ACTIVITY: Although the entries hold pictures, only their words are printed back, exactly as given.

§ §

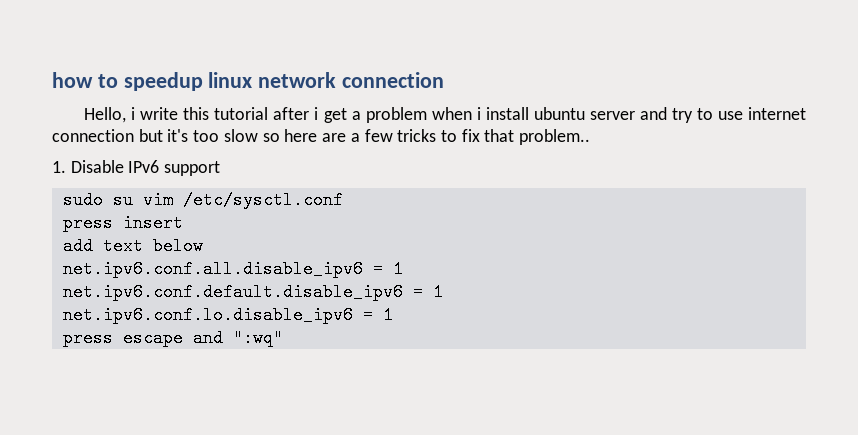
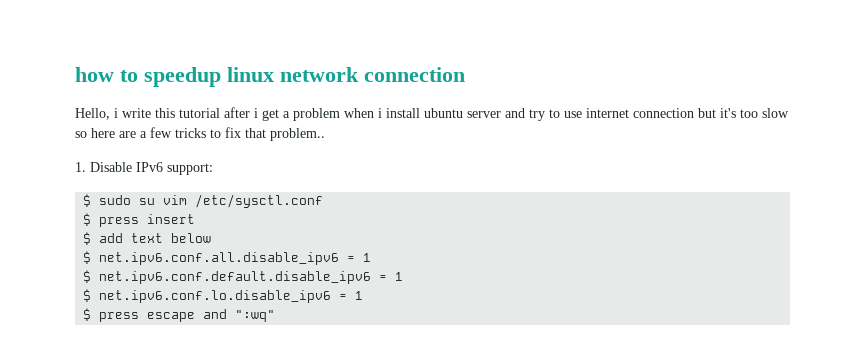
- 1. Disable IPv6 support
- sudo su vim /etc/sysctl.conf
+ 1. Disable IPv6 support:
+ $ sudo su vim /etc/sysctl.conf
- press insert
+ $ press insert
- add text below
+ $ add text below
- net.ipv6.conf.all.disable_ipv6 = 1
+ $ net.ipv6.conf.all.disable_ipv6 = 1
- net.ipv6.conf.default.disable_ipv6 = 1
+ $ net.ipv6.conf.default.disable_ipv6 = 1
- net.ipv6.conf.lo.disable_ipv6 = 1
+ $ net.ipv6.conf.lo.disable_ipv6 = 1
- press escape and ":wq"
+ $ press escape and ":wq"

§ §

ANSWER BOX:
- 1. Disable IPv6 support
- sudo su vim /etc/sysctl.conf
+ 1. Disable IPv6 support:
+ $ sudo su vim /etc/sysctl.conf
- press insert
+ $ press insert
- add text below
+ $ add text below
- net.ipv6.conf.all.disable_ipv6 = 1
+ $ net.ipv6.conf.all.disable_ipv6 = 1
- net.ipv6.conf.default.disable_ipv6 = 1
+ $ net.ipv6.conf.default.disable_ipv6 = 1
- net.ipv6.conf.lo.disable_ipv6 = 1
+ $ net.ipv6.conf.lo.disable_ipv6 = 1
- press escape and ":wq"
+ $ press escape and ":wq"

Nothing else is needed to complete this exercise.